> [WHAT NEEDS TO BE DONE]: Produce a verbatim transcription of the entries, with all pictures omitted.
***** MATERIAL FOR THIS EXERCISE
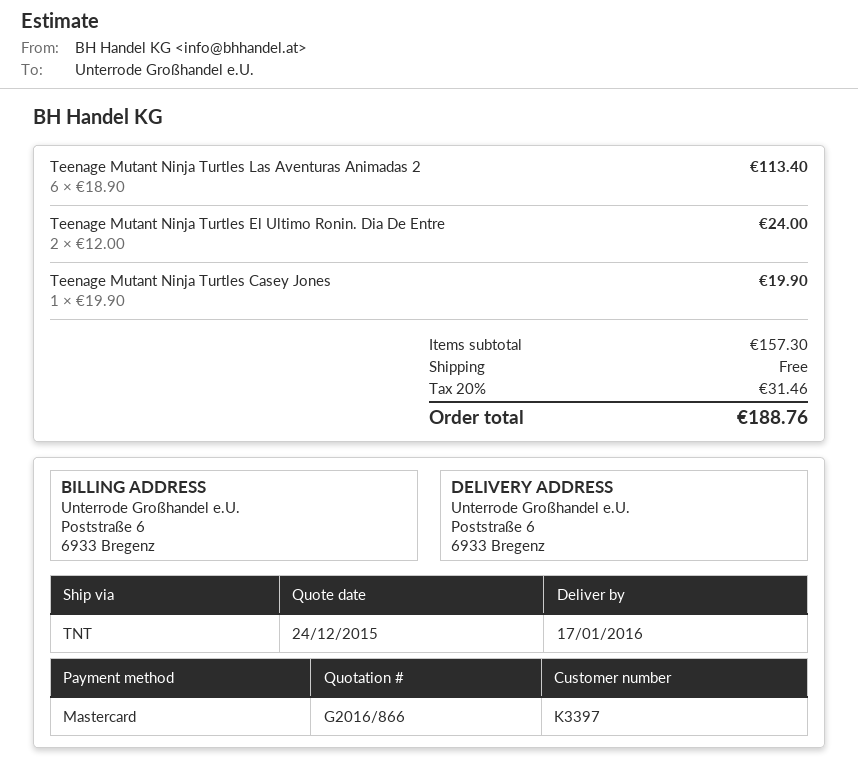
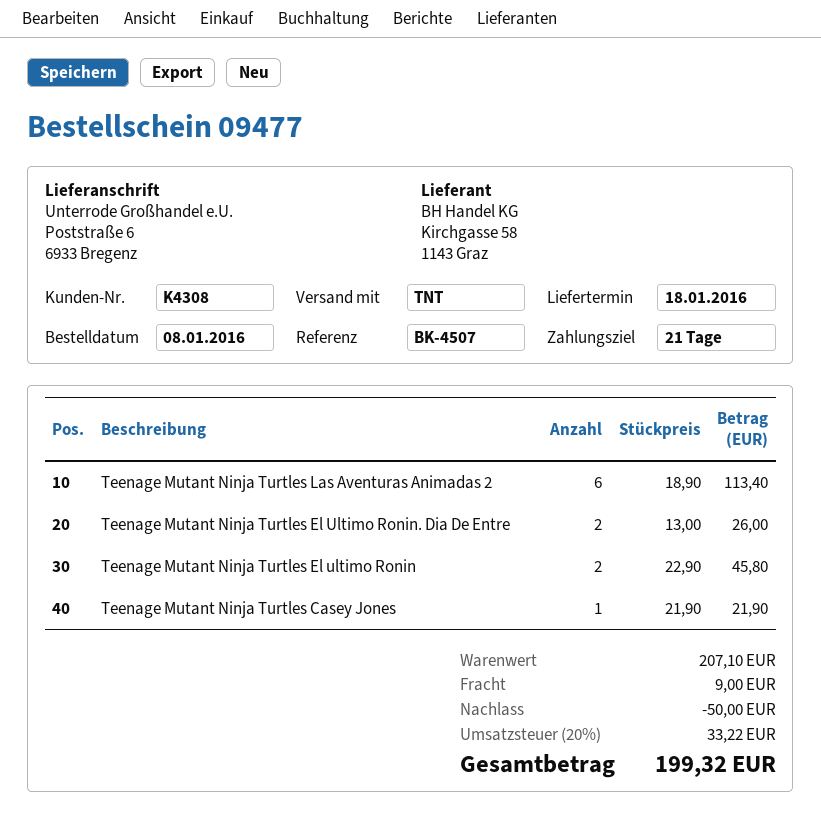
delivery date: 2016-01-17 -> 2016-01-18
customer number: K3397 -> K4308
Teenage Mutant Ninja Turtles El Ultimo Ronin. Dia De Entre: 2 x 12.00 = 24.00 -> 2 x 13.00 = 26.00
Teenage Mutant Ninja Turtles Casey Jones: 1 x 19.90 = 19.90 -> 1 x 21.90 = 21.90
Teenage Mutant Ninja Turtles El ultimo Ronin: none -> 2 x 22.90 = 45.80
subtotal: 157.30 -> 207.10
discount: none -> 50.00
shipping: 0.00 -> 9.00
tax: 20% = 31.46 -> 20% = 33.22
total: 188.76 -> 199.32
**********
> [PROBLEM SOLUTION]:
delivery date: 2016-01-17 -> 2016-01-18
customer number: K3397 -> K4308
Teenage Mutant Ninja Turtles El Ultimo Ronin. Dia De Entre: 2 x 12.00 = 24.00 -> 2 x 13.00 = 26.00
Teenage Mutant Ninja Turtles Casey Jones: 1 x 19.90 = 19.90 -> 1 x 21.90 = 21.90
Teenage Mutant Ninja Turtles El ultimo Ronin: none -> 2 x 22.90 = 45.80
subtotal: 157.30 -> 207.10
discount: none -> 50.00
shipping: 0.00 -> 9.00
tax: 20% = 31.46 -> 20% = 33.22
total: 188.76 -> 199.32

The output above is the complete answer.